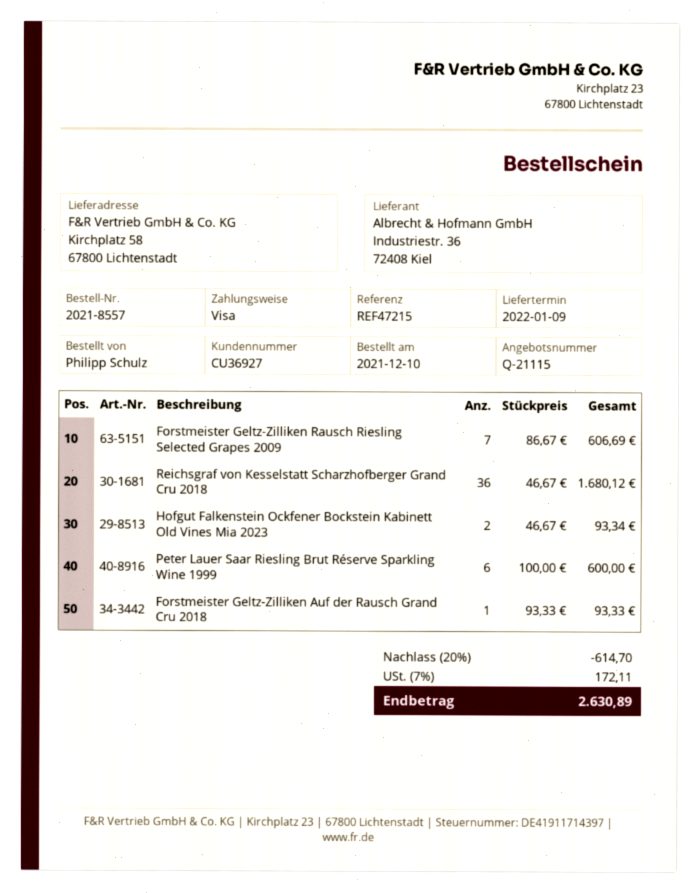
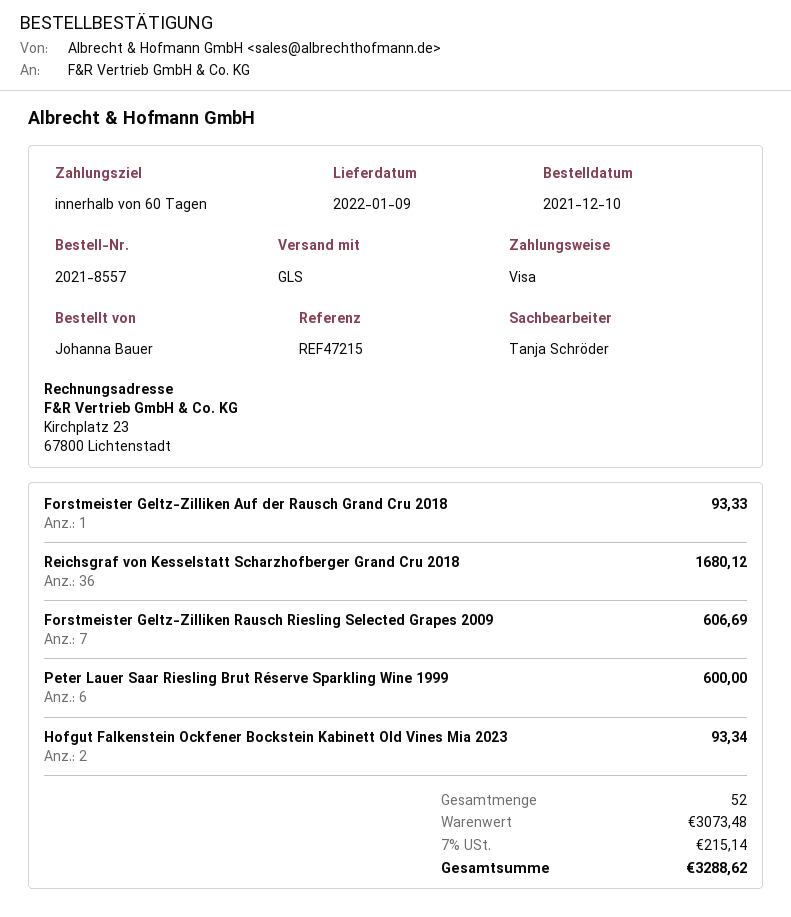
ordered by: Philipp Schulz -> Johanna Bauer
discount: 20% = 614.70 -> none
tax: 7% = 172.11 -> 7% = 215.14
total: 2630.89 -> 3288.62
□ □ □ □
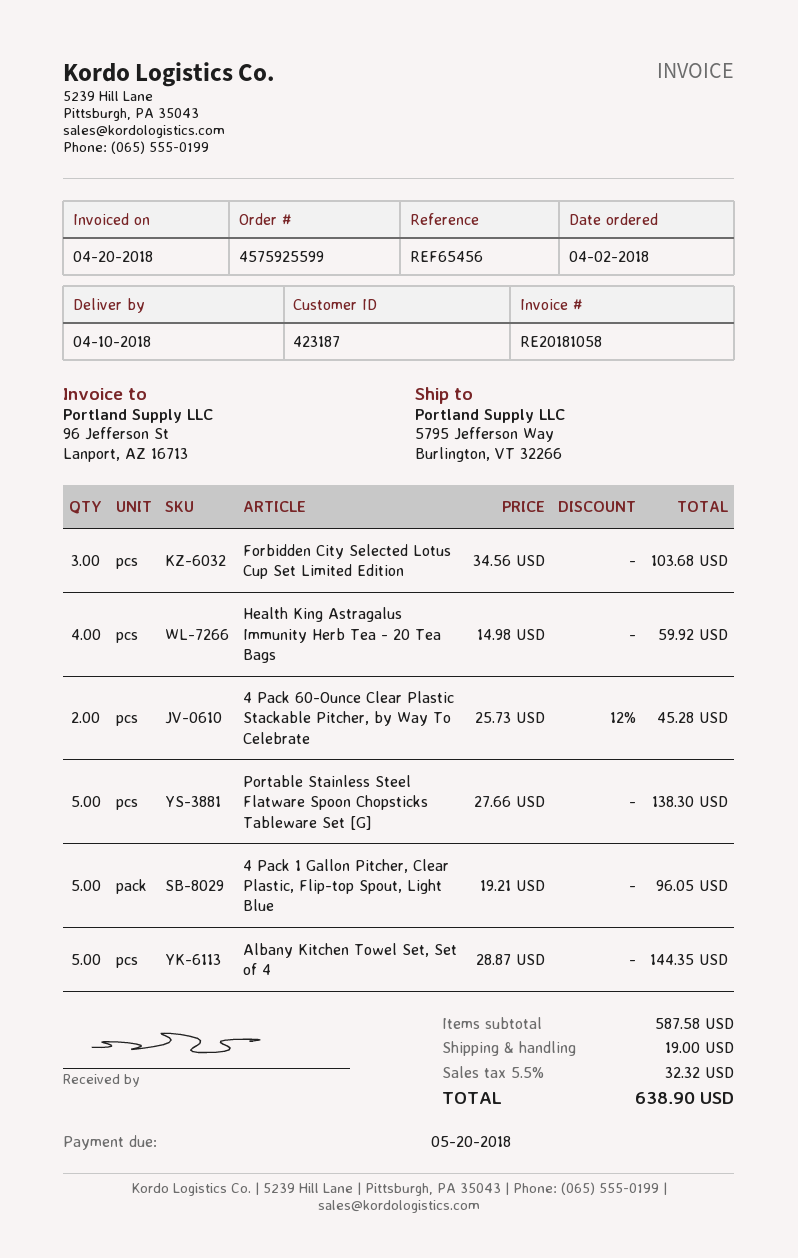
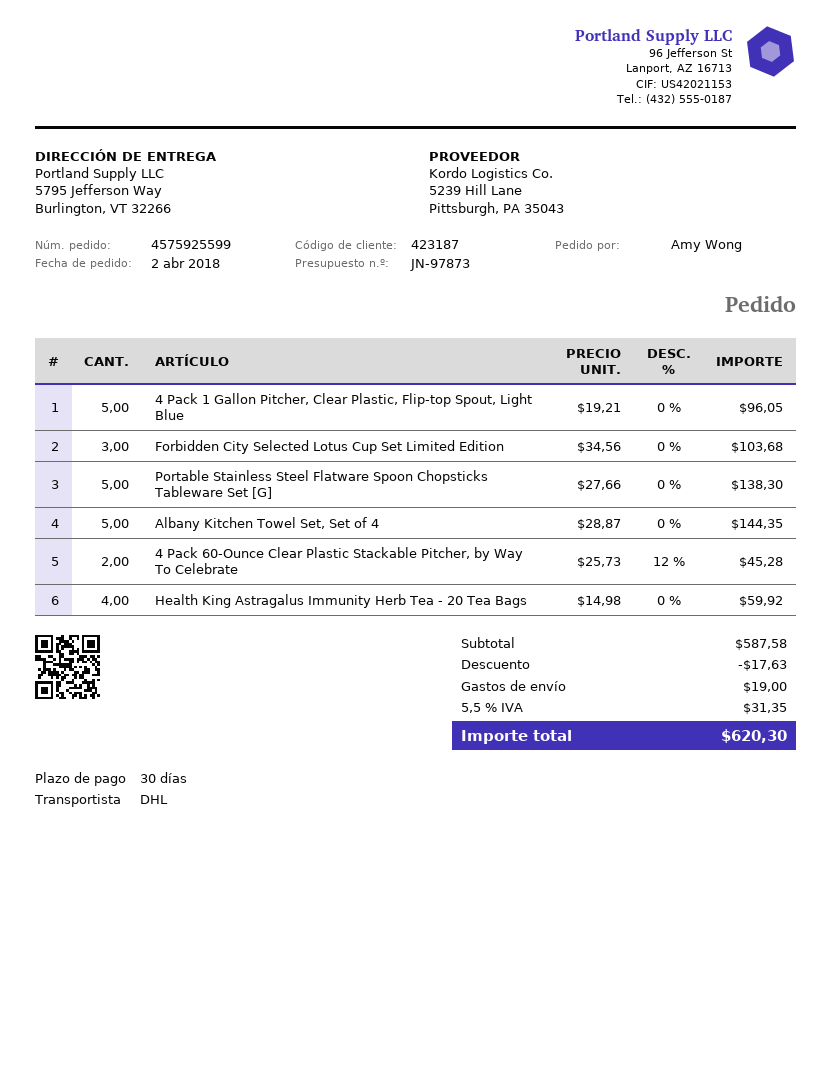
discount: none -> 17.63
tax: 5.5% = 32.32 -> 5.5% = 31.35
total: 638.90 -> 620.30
□ □ □ □
> WHAT THE EXERCISE ASKS
From the listing above, return the lines starting at the one with "ordered by: Philipp Schulz -> Johanna Bauer" and ending at the one with "total: 2630.89 -> 3288.62", both kept, exactly as they appear and nothing more.

> PROBLEM SOLUTION
ordered by: Philipp Schulz -> Johanna Bauer
discount: 20% = 614.70 -> none
tax: 7% = 172.11 -> 7% = 215.14
total: 2630.89 -> 3288.62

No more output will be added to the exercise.